--- Problem ---
Filter the entries, keeping every line with the string "width".

--- Data excerpts ---
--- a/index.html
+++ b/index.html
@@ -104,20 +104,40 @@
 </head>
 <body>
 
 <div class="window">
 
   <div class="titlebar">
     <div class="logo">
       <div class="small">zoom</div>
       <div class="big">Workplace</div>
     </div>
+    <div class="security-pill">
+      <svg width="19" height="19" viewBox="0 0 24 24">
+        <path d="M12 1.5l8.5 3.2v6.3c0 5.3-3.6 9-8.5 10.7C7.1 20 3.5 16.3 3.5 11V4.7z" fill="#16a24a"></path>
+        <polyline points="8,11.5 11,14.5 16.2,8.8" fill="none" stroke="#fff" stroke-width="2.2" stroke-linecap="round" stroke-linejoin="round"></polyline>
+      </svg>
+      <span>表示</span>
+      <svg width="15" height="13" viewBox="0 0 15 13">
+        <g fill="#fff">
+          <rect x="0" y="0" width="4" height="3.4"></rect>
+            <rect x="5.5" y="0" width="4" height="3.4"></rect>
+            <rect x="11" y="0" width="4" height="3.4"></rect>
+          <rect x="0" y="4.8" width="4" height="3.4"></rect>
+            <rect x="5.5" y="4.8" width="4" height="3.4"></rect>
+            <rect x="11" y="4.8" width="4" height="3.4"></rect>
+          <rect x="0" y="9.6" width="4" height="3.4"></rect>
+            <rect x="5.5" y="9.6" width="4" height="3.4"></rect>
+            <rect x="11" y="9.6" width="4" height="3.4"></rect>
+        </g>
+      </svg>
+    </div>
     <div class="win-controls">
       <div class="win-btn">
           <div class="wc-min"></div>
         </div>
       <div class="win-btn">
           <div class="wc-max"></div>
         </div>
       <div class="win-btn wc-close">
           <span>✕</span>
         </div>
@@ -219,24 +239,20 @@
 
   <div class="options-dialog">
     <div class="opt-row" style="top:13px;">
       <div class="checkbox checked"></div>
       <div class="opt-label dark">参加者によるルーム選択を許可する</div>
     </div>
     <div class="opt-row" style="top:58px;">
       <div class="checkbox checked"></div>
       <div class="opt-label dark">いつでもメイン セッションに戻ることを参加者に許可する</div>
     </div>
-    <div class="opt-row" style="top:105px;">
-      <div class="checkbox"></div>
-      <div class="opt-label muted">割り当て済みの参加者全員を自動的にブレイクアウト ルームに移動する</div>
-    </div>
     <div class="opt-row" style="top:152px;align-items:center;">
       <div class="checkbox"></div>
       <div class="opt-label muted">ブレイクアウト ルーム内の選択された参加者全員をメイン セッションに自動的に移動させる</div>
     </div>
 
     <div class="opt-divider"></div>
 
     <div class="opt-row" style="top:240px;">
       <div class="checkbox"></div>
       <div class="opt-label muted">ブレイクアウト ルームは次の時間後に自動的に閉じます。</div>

--- Task output ---
+      <svg width="19" height="19" viewBox="0 0 24 24">
+        <polyline points="8,11.5 11,14.5 16.2,8.8" fill="none" stroke="#fff" stroke-width="2.2" stroke-linecap="round" stroke-linejoin="round"></polyline>
+      <svg width="15" height="13" viewBox="0 0 15 13">
+          <rect x="0" y="0" width="4" height="3.4"></rect>
+            <rect x="5.5" y="0" width="4" height="3.4"></rect>
+            <rect x="11" y="0" width="4" height="3.4"></rect>
+          <rect x="0" y="4.8" width="4" height="3.4"></rect>
+            <rect x="5.5" y="4.8" width="4" height="3.4"></rect>
+            <rect x="11" y="4.8" width="4" height="3.4"></rect>
+          <rect x="0" y="9.6" width="4" height="3.4"></rect>
+            <rect x="5.5" y="9.6" width="4" height="3.4"></rect>
+            <rect x="11" y="9.6" width="4" height="3.4"></rect>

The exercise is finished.